I disengaged my lips. ‘Just lucky,’ I said. ‘I like your hair wet.’

‘Feeling damp all over,’ she said. ‘For some reason. Let’s talk upstairs.’

‘I’m not clean,’ I said.

She took my hand. ‘I could stand another shower.’

‘Standing is what it may come to,’ I said.

It was after 9 p.m. before we got around to eating at the table in the warm kitchen: scrambled eggs made with cream and Roquefort cheese and tarragon, dash of Worcestershire sauce.

‘You have many talents,’ I said, drinking some of the riesling I’d fetched from the car. ‘Culinary, amorous, photographic. I’ve never quite understood photography. It chooses you, does it?’
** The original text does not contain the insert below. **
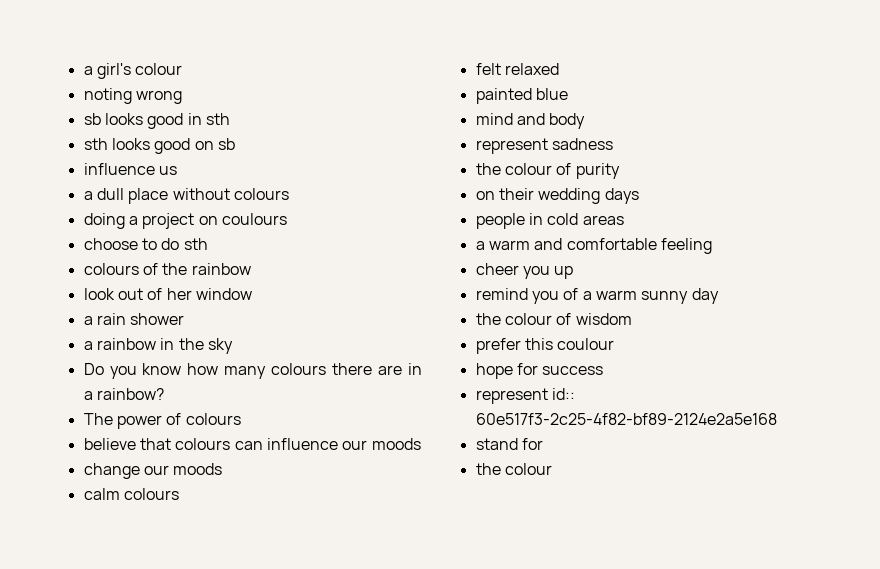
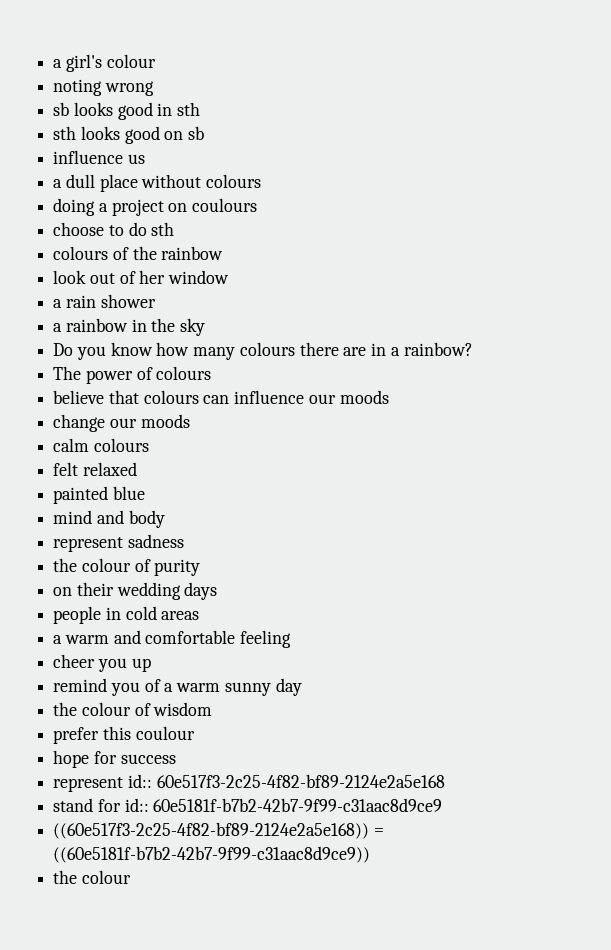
- stand for
+ stand for id:: 60e5181f-b7b2-42b7-9f99-c31aac8d9ce9
+ ((60e517f3-2c25-4f82-bf89-2124e2a5e168)) = ((60e5181f-b7b2-42b7-9f99-c31aac8d9ce9))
Lyall combed her hair with her fingers. She was wearing a big grey cotton sweatshirt and trackpants, hair pulled back, no makeup.

‘You mean I can scramble eggs and I’m randy? Photography just happened to me. My mother was a painter, quite good, I think. She stopped when she got married, had my brother. Women did that then. Still do, probably. Just stop, turn it in. As if it were nothing, something you’d outgrown. You got down to the real work, the husband, the kids. Anyway, she pushed me to paint. It didn’t take much pushing. I ended up besotted by art, the whole thing, painting and painters, went to art school in Sydney, won a scholarship to go to the Slade in London.’

She forked up some scrambled egg, chewed, drank some wine. ‘Nice wine. I was very intense. Art is all. I blush to think about it now.’

‘Blushing becomes you. The chest blush is particularly attractive.’

She hooked her ankles behind my right calf, squeezed. ‘Anyway, the intensity didn’t help me eat. I was on the breadline when I got a part-time job with a portrait photographer. A man called Rufus Buchanan.’